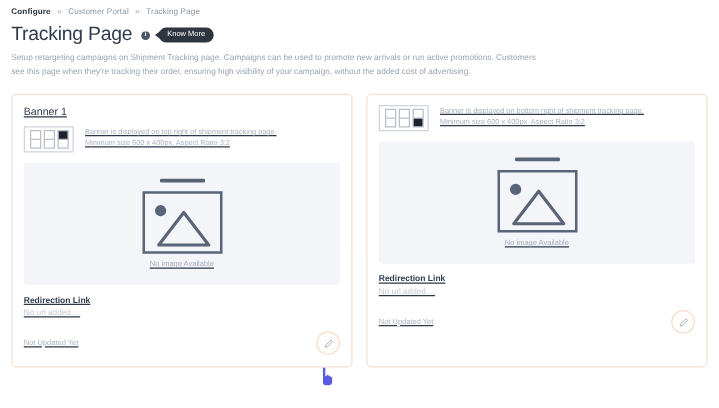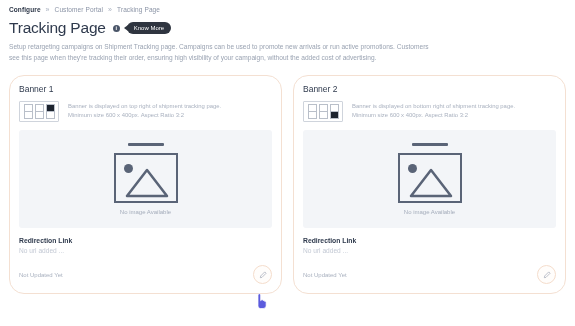--- a/index.html
+++ b/index.html
@@ -98,25 +98,26 @@
   
   .cards {
     display: flex;
     gap: 11px;
     padding: 12px 9px 0 9px;
     box-sizing: border-box;
   }
   .card {
     flex: 1;
     border: 1px solid #f4e0d2;
-    border-radius: 15px;
+    border-radius: 4px;
     background: #ffffff;
     padding: 8px 9px 9px 9px;
     box-sizing: border-box;
     position: relative;
+    text-decoration: underline;
   }
   .card-title {
     font-size: 8.5px;
     color: #2f3a4d;
     margin-bottom: 7px;
   }
 
   
   .meta-row {
     display: flex;
@@ -306,21 +307,20 @@
       <span class="foot-status">Not Updated Yet</span>
       <span class="edit-btn">
         <svg width="8" height="8" viewBox="0 0 16 16">
           <path d="M11.5 1.8l2.7 2.7-8.2 8.2-3.4.7.7-3.4z" fill="none" stroke="#9aa3b2" stroke-width="1.3" stroke-linejoin="round"></path>
         </svg>
       </span>
     </div>
   </div>
 
   <div class="card">
-    <div class="card-title">Banner 2</div>
 
     <div class="meta-row">
       <div class="layout-icon">
         <div class="li-col">
             <div class="li-half"></div>
             <div class="li-half"></div>
           </div>
         <div class="li-col">
             <div class="li-half"></div>
             <div class="li-half"></div>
───
* [Aim of the task]: Say how many lines of the preceding data include the word "width". The number is the whole answer.

* [Output of the task]: 2